In healthcare, equipments are being equipped with sensors to monitor performance, especially those that are life-supporting, where failure is not an option. In logistics and packaging, sensors on shelves and holding areas communicate with robotic carriers as well as personnel, to locate and manage items.
Manufacturing IoT helps discrete manufacturers build more robust versions of products, based on earlier learnings and finding faulty products to pull them off the assembly line before they are shipped.
Through this, assets are becoming more productive, and IoT analytics are identifying supply-chain gaps that could become unexpected growth drivers for a manufacturing facility like yours.
This growth, though uneven across industries is expected to balance out soon, as the awareness of this technology increases steadily.
Delivering Tailored Offerings For Client’s Changing Business Needs
The customers want things their way, and they want it now. We live in a world where brands who provide products consistently, and can detect and meet changing demands are the straight winners.
If you are surprised that this is talked about in the context of large-scale processes that roll out the same products over a hundred thousand times in a day, the Industry 4.0 is here, characterized by large application of Industrial IoT, and a connected networked of devices and measuring systems.
With the world moving towards an outcome economy, where meeting outcomes is taking the place of fulfilling needs, the enterprise sector has to evolve to match these outcomes. Look at what Harley Davidson did, for instance. It revamped its Pennsylvania facility, equipping it with sensors and location beacons to accelerate its manufacturing towards a customized product line.
Today, the factory has reduced its lead-time from 21-days to six hours, where none of the bikes look similar. Data flows in from 1,000 configuration choices customers can make, and the exact version is rolled out to that customer.
The power of industrial IoT manufacturing reveals itself when Harley rolls out a customized bike every 89 seconds. That’s massive, and shows how your customer requirements can be fed in to offer more tailored offerings. Even crafting products according to customer groups can be a great place to start.
Applying sophisticated Industrial IoT analytics at the source of the product chain itself, i.e. at the manufacturing phase is the key to mitigating many problems that wreak havoc later during the product lifecycle. But this doesn’t mean stripping the current checks and measures that are already in place, like meters and monitoring controls, with IoT.

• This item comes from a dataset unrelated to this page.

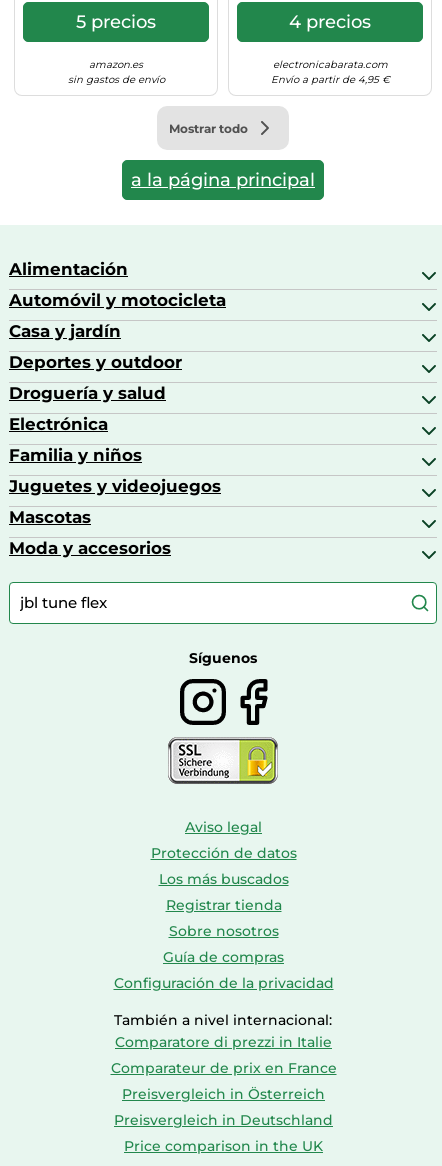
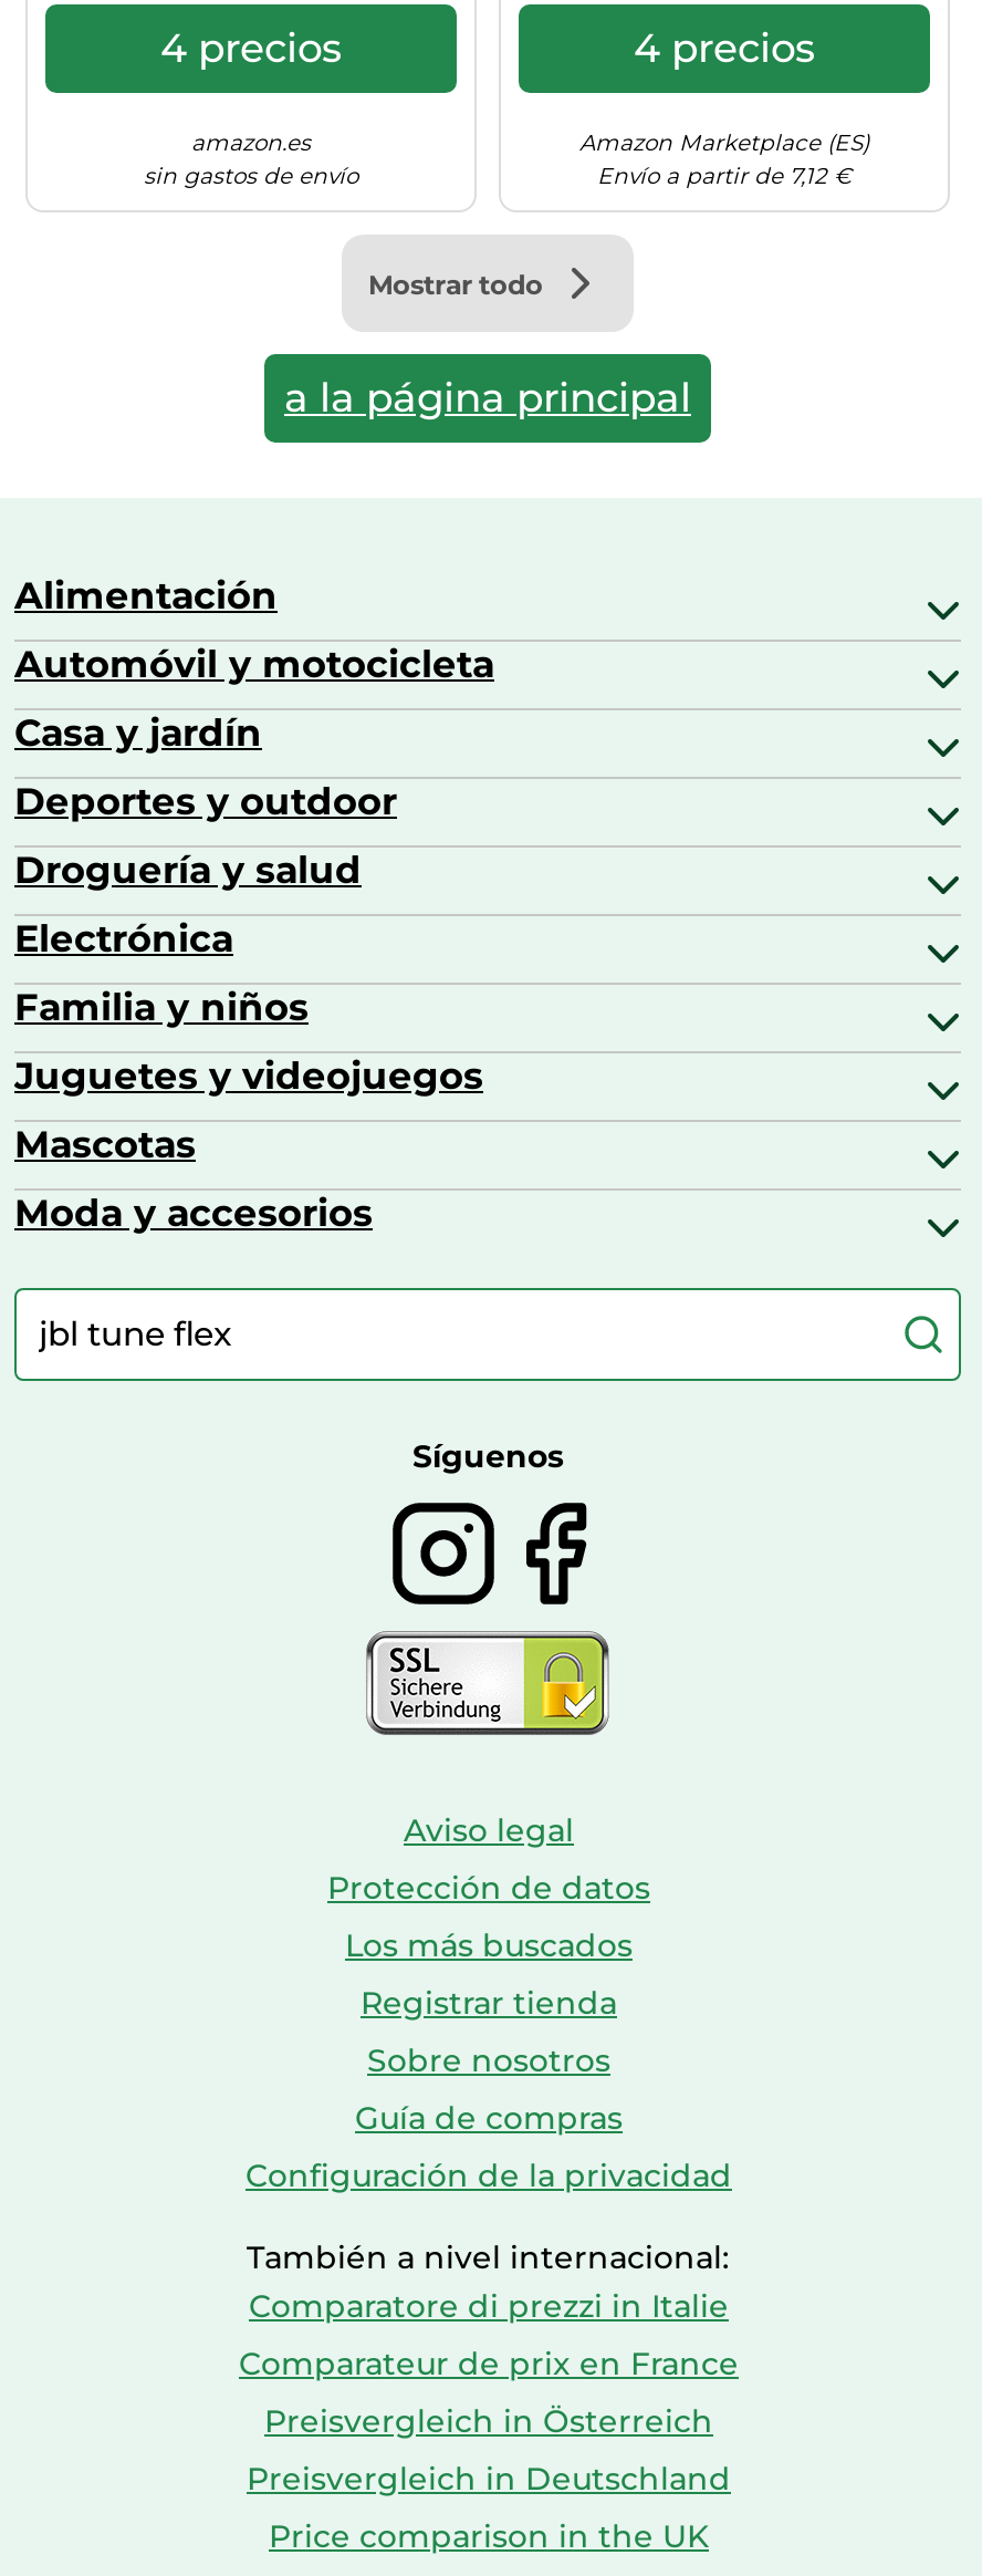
[76,11,156,33] 5 precios -> [160,25,342,74] 4 precios
[270,58,390,86] electronicabarata.com | Envío a partir de 4,95 € -> [579,129,869,191] Amazon Marketplace (ES) | Envío a partir de 7,12 €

A middle path to drive new age technologies by internet of things in industrial automation on top of legacy systems can leverage the capabilities of both. And though Industrial IoT analytics might not garner the recognized status of retail or small-scale analytics, the future can be created today itself
Look at the data from a research by IDC – 55% of discrete manufacturers have already taken efforts in IoT initiatives, like research and adoption.
And it is no surprise that manufacturing grabs one-fourth of the total IoT market. ABB, a connected device giant, and Hewlett Packard Enterprise are joining forces to provide combined solutions, leveraging their expertise in operations and information technology respectively.
With competition on rise, it’s time to discover the real potential of Industrial IoT analytics for your industrial facilities.